DATA FOR REVIEW:
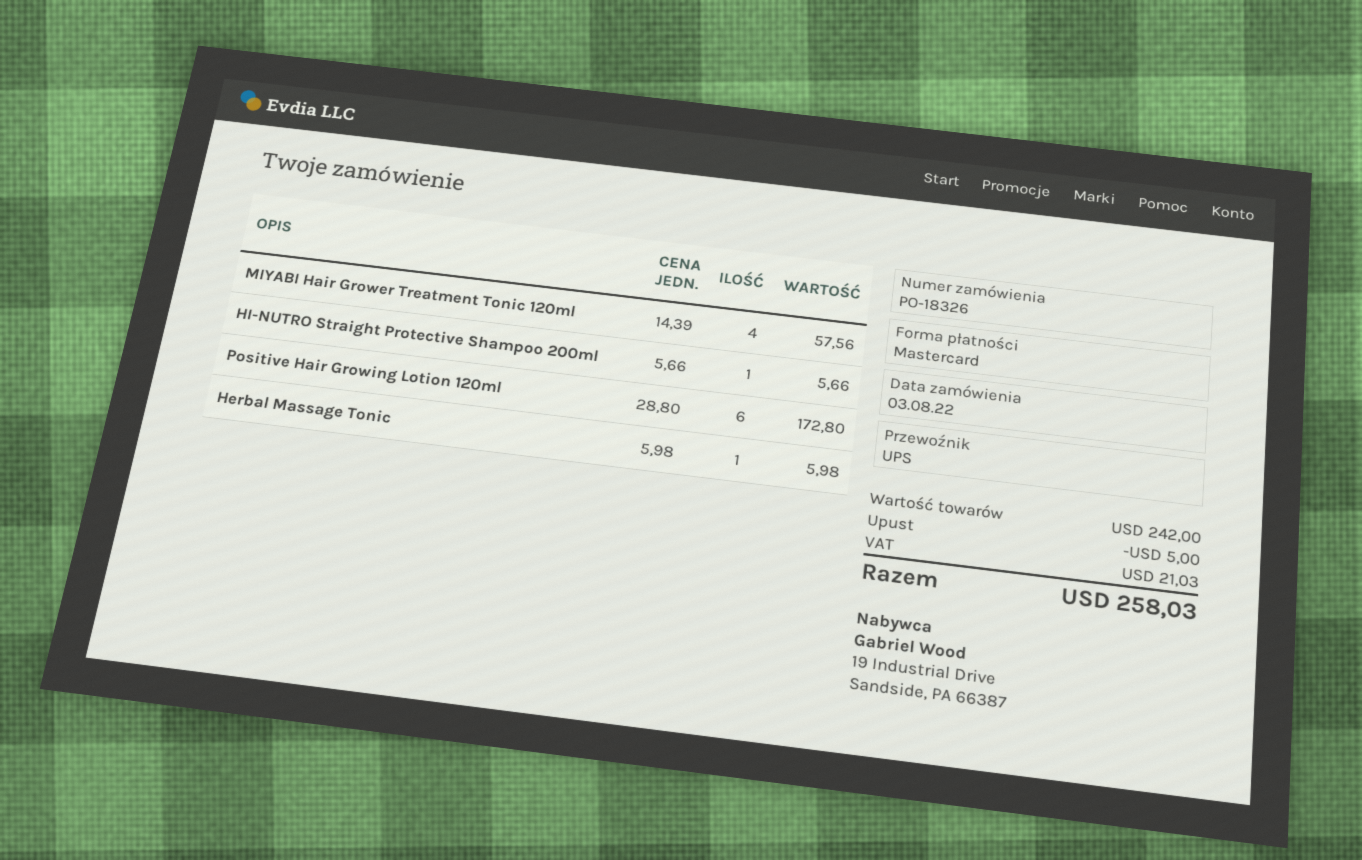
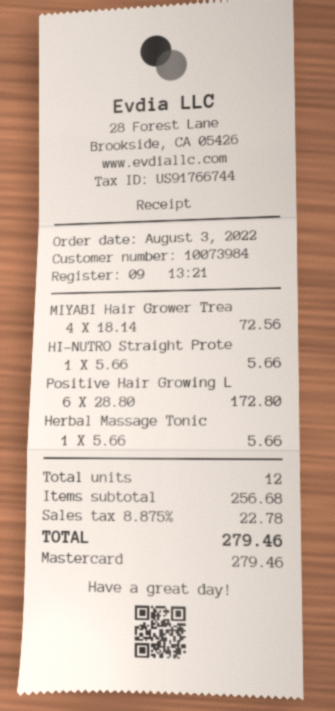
MIYABI Hair Grower Treatment Tonic 120ml: 4 x 14.39 = 57.56 -> 4 x 18.14 = 72.56
Herbal Massage Tonic: 1 x 5.98 = 5.98 -> 1 x 5.66 = 5.66
subtotal: 242.00 -> 256.68
discount: 5.00 -> none
tax: 21.03 -> 22.78
total: 258.03 -> 279.46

WHAT THE TASK REQUIRES:
The response is the exact set of lines from the one holding "subtotal: 242.00 -> 256.68" through the last line of the material.

ANSWER BELOW:
subtotal: 242.00 -> 256.68
discount: 5.00 -> none
tax: 21.03 -> 22.78
total: 258.03 -> 279.46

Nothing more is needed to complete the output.